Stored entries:
=== Begin Enclosure ===

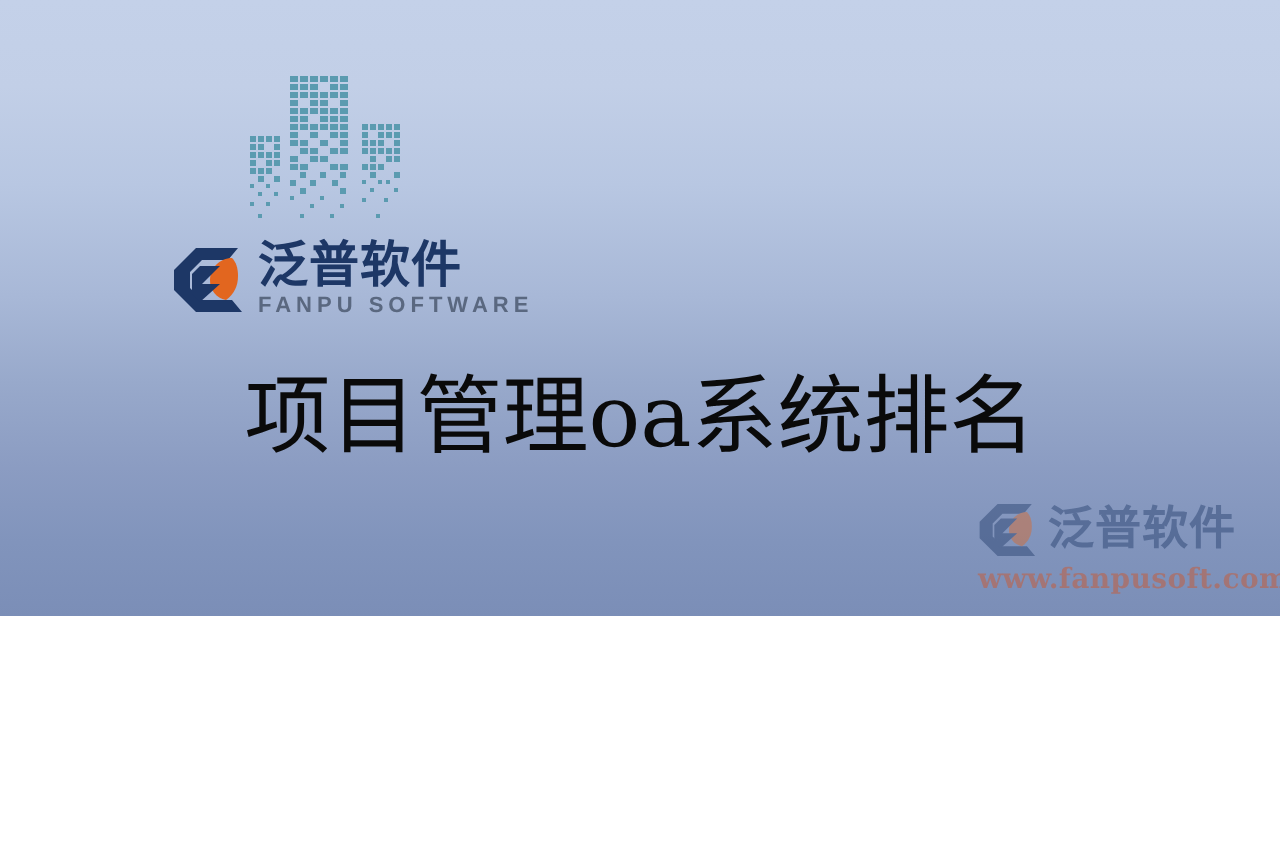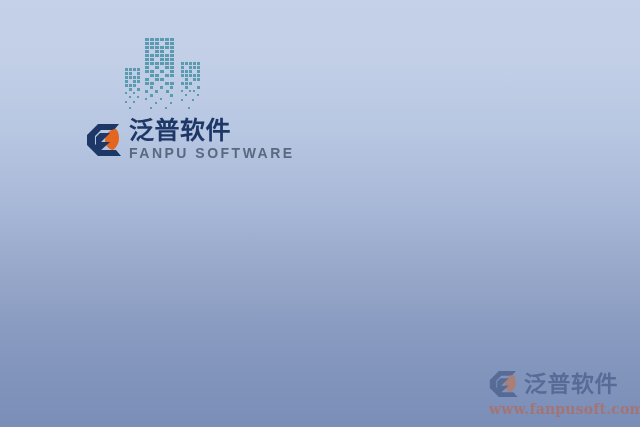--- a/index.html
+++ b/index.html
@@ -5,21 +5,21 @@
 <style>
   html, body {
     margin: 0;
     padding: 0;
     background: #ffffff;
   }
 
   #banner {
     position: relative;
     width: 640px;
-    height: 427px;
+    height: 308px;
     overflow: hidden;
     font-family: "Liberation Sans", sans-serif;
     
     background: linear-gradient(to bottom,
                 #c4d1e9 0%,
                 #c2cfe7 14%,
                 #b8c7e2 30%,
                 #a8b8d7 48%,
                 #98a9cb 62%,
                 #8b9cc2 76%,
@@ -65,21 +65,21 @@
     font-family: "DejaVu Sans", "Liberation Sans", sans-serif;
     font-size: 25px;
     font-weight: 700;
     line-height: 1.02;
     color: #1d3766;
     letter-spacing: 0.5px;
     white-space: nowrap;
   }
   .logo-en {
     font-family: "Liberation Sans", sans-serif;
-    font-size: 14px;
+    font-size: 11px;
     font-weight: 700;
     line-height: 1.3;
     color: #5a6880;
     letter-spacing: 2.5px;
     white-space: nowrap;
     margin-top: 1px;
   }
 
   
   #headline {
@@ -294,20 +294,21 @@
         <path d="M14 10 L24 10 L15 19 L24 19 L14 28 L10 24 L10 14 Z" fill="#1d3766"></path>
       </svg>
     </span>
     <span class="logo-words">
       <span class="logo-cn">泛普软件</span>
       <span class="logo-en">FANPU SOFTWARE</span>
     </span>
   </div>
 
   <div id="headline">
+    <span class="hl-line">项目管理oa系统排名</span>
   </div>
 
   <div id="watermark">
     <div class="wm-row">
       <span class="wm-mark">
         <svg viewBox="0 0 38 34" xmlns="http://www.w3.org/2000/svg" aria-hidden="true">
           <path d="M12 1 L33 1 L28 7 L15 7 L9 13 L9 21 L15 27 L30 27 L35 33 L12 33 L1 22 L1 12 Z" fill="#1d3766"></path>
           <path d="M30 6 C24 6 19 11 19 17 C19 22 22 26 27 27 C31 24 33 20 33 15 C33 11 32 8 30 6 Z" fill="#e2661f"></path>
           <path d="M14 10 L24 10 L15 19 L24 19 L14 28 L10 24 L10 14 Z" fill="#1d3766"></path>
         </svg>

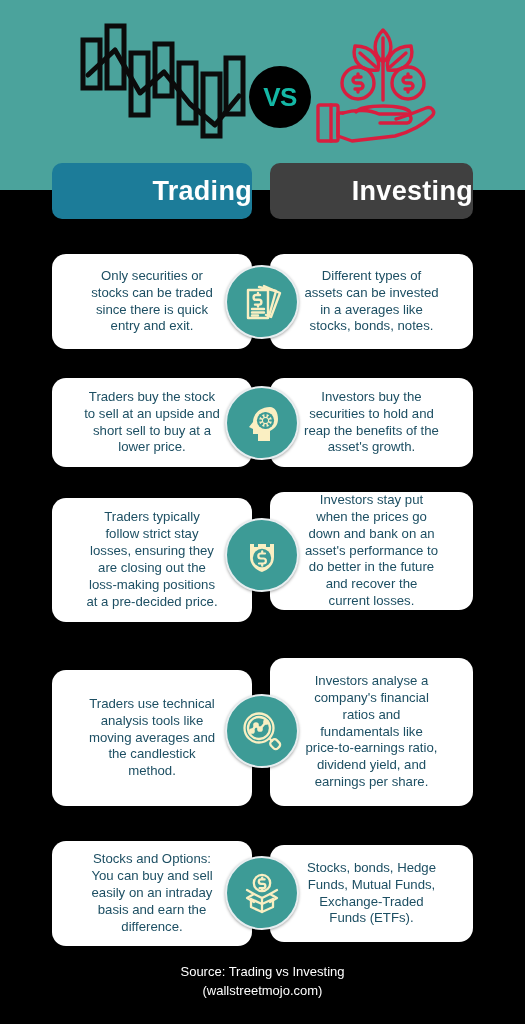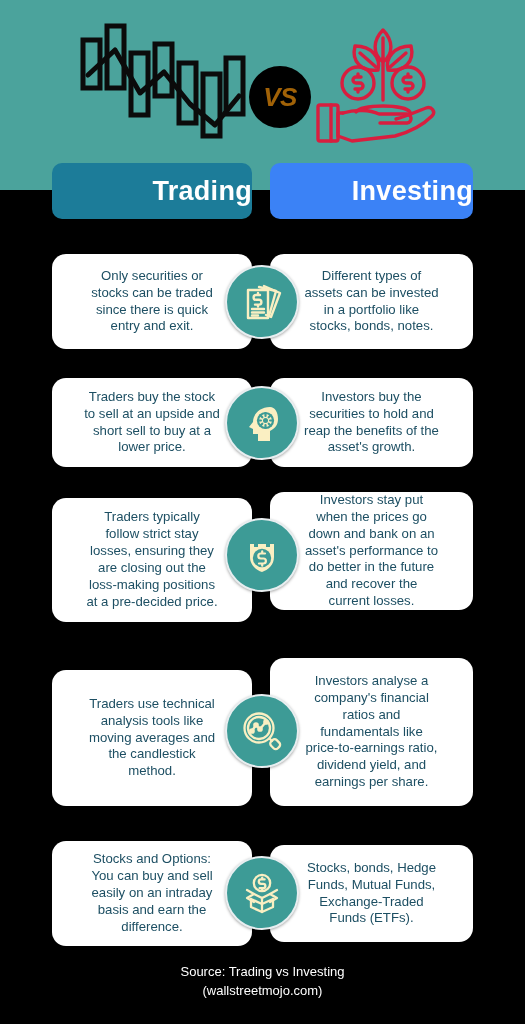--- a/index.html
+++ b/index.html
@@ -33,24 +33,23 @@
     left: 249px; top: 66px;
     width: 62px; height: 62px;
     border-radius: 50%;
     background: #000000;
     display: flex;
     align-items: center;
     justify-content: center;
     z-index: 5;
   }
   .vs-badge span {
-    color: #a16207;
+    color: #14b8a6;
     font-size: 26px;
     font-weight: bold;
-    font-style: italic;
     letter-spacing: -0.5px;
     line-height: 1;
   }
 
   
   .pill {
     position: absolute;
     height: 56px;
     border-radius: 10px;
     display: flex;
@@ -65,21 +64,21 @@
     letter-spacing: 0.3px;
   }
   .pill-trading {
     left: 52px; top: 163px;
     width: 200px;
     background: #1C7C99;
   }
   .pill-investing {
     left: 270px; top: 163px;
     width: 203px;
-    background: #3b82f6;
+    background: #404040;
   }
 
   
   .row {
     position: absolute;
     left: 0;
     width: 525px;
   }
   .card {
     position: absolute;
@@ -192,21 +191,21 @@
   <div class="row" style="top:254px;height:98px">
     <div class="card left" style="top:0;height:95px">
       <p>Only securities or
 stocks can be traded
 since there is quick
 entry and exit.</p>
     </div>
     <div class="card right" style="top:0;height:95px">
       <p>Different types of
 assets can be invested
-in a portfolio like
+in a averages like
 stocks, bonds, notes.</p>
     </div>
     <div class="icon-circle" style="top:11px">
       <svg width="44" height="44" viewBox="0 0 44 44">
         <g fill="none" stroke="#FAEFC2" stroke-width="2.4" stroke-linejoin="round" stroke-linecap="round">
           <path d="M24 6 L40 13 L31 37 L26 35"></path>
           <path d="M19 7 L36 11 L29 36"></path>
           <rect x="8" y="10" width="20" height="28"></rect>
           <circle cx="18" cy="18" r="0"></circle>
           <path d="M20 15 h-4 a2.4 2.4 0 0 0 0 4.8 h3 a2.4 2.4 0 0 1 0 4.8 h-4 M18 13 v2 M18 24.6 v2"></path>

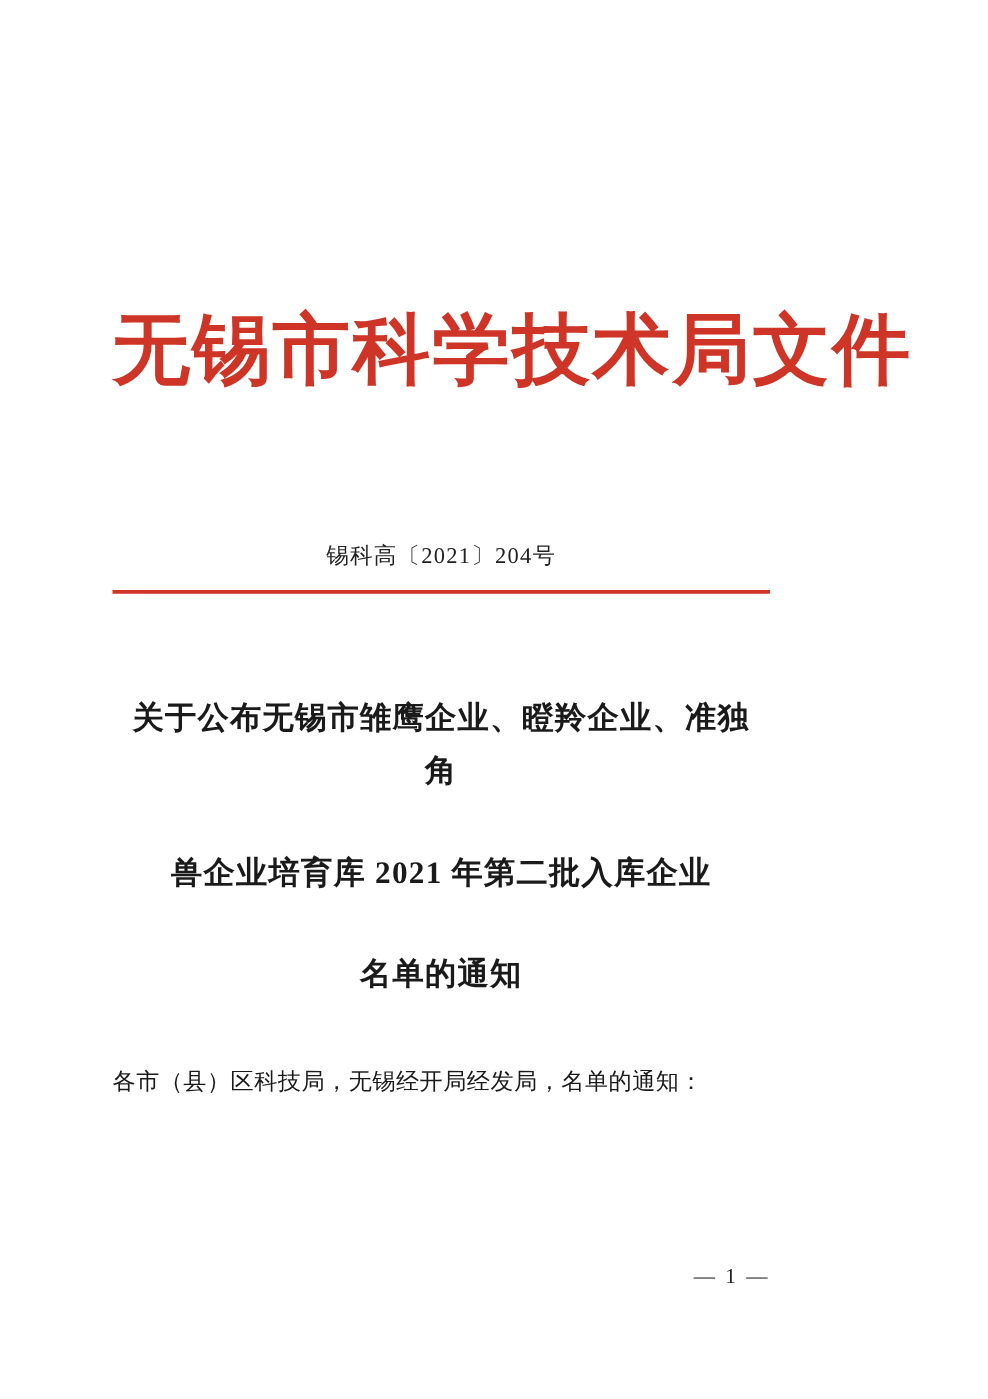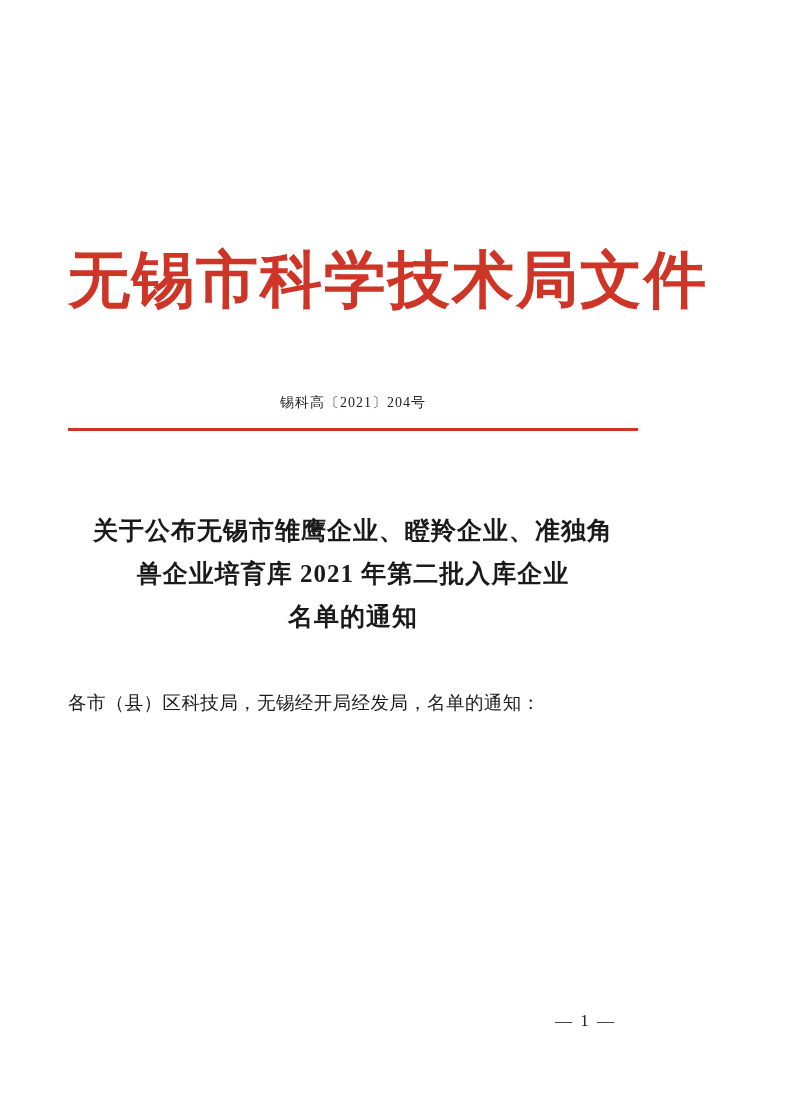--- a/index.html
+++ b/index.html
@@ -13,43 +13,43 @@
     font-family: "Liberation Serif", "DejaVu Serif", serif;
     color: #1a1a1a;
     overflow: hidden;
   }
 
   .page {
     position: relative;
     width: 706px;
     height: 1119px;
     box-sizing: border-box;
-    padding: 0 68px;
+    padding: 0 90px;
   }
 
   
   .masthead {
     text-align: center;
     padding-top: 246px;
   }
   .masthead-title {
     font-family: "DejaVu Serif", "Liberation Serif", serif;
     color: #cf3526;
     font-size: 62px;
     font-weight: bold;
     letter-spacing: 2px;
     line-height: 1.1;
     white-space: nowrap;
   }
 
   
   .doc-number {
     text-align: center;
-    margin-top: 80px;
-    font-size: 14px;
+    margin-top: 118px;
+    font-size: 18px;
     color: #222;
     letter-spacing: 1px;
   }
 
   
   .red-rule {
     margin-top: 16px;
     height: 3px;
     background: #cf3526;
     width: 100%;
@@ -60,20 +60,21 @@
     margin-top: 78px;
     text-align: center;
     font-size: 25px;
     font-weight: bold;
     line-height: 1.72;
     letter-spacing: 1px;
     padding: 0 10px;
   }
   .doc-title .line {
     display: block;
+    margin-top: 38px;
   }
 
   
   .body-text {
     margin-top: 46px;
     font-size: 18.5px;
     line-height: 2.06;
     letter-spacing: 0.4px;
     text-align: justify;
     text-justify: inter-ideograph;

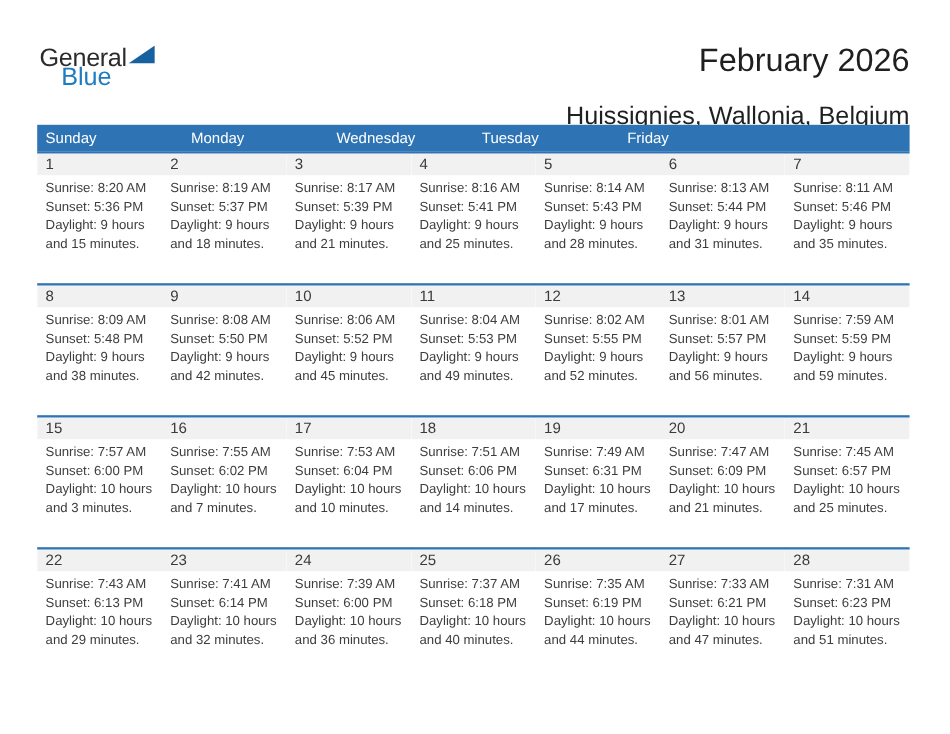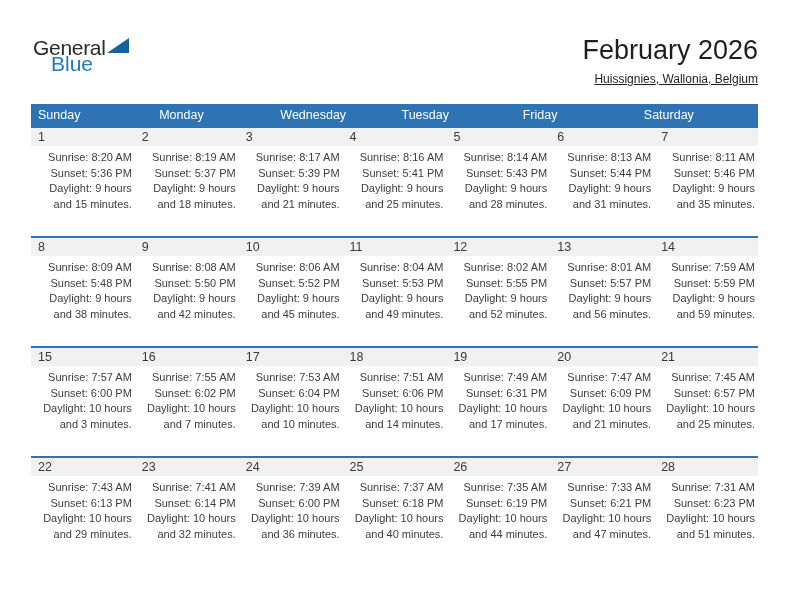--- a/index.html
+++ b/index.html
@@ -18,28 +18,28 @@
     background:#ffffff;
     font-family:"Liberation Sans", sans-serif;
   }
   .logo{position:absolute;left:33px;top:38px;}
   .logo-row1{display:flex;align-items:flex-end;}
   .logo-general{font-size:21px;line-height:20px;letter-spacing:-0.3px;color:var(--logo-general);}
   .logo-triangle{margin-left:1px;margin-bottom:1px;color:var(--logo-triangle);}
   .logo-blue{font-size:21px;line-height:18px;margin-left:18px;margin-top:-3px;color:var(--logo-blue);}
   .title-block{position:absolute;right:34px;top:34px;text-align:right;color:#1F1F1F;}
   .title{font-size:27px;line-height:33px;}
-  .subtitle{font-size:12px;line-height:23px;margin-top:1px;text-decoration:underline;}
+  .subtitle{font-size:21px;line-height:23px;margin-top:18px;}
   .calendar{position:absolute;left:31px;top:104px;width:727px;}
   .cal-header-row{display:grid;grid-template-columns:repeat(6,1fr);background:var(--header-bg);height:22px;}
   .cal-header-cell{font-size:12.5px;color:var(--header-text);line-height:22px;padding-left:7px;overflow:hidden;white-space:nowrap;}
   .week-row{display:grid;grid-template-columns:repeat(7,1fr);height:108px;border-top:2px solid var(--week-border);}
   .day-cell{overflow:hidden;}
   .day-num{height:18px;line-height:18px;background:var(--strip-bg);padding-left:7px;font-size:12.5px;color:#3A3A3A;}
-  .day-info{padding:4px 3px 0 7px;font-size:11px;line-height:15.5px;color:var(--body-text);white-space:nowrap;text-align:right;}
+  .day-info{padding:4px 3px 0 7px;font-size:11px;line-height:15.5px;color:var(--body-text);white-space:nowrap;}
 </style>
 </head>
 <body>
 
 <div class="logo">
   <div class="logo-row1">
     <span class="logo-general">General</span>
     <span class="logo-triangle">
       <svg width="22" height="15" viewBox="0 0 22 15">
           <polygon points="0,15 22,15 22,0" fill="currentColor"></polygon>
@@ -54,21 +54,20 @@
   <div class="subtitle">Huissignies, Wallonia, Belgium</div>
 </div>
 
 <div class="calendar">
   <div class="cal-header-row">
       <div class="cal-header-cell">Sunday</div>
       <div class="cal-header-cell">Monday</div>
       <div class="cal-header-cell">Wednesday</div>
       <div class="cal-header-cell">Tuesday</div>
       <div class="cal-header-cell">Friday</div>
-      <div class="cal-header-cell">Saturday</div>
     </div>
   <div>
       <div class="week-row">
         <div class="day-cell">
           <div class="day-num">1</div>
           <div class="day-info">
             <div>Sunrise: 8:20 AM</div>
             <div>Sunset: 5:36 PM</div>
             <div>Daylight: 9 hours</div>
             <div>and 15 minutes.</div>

=== End Enclosure ===

ABOUT THIS EXERCISE: Count the lines above in which the word "stocks" appears, then state only that count.

SOLVED EXERCISE: 2